> [Extracted material]:
····················
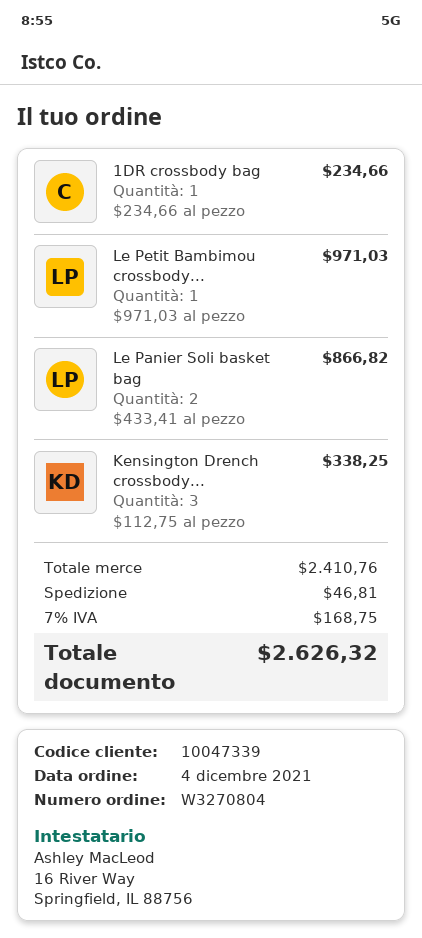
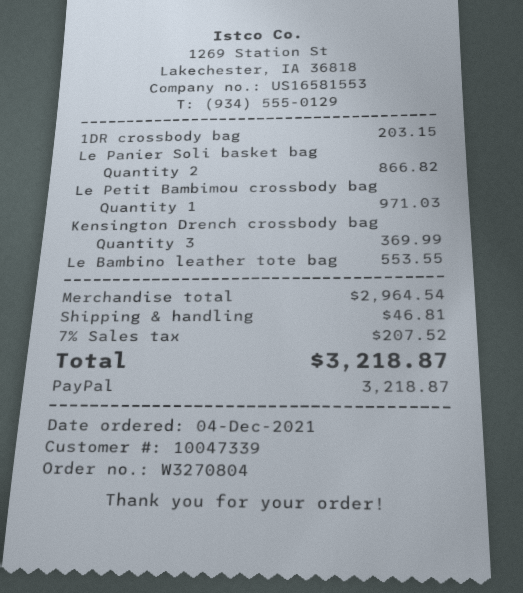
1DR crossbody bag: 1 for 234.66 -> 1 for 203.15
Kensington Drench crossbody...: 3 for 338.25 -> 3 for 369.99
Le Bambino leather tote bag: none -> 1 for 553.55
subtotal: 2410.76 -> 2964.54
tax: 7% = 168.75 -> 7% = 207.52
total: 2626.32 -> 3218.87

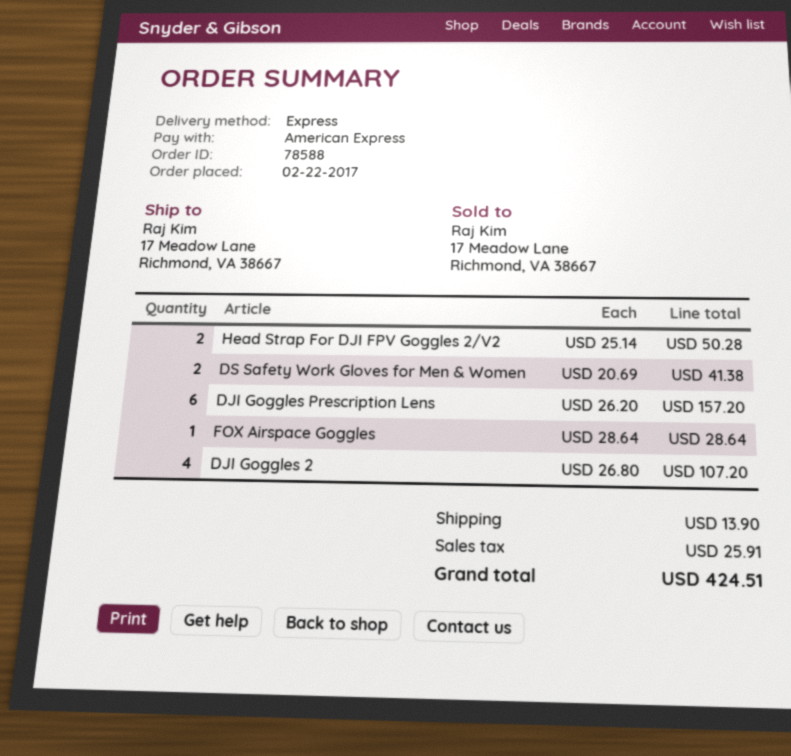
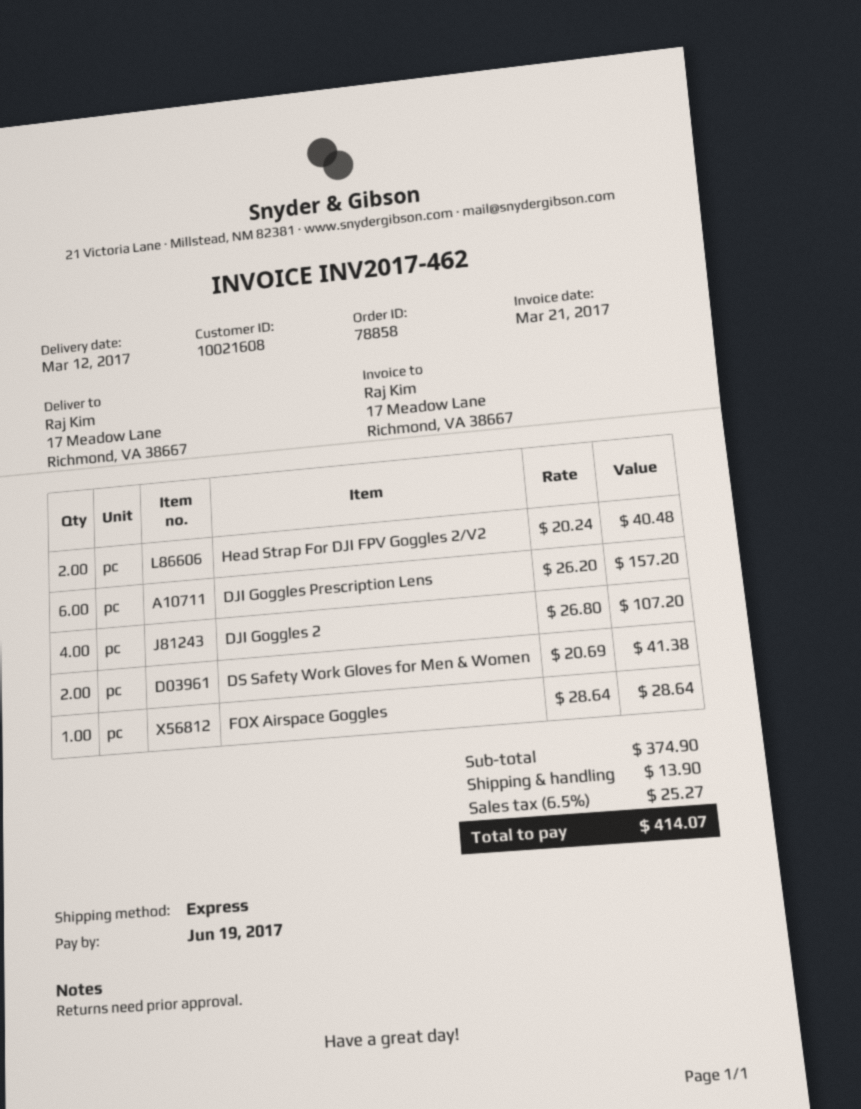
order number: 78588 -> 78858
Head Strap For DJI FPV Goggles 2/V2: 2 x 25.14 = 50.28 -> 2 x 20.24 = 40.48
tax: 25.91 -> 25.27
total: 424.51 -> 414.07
····················
> [Aim of the task]: Begin at the line containing "subtotal: 2410.76 -> 2964.54" and restate exactly every line through the end of the material, skipping the pictures.

> [Task answer]:
subtotal: 2410.76 -> 2964.54
tax: 7% = 168.75 -> 7% = 207.52
total: 2626.32 -> 3218.87

order number: 78588 -> 78858
Head Strap For DJI FPV Goggles 2/V2: 2 x 25.14 = 50.28 -> 2 x 20.24 = 40.48
tax: 25.91 -> 25.27
total: 424.51 -> 414.07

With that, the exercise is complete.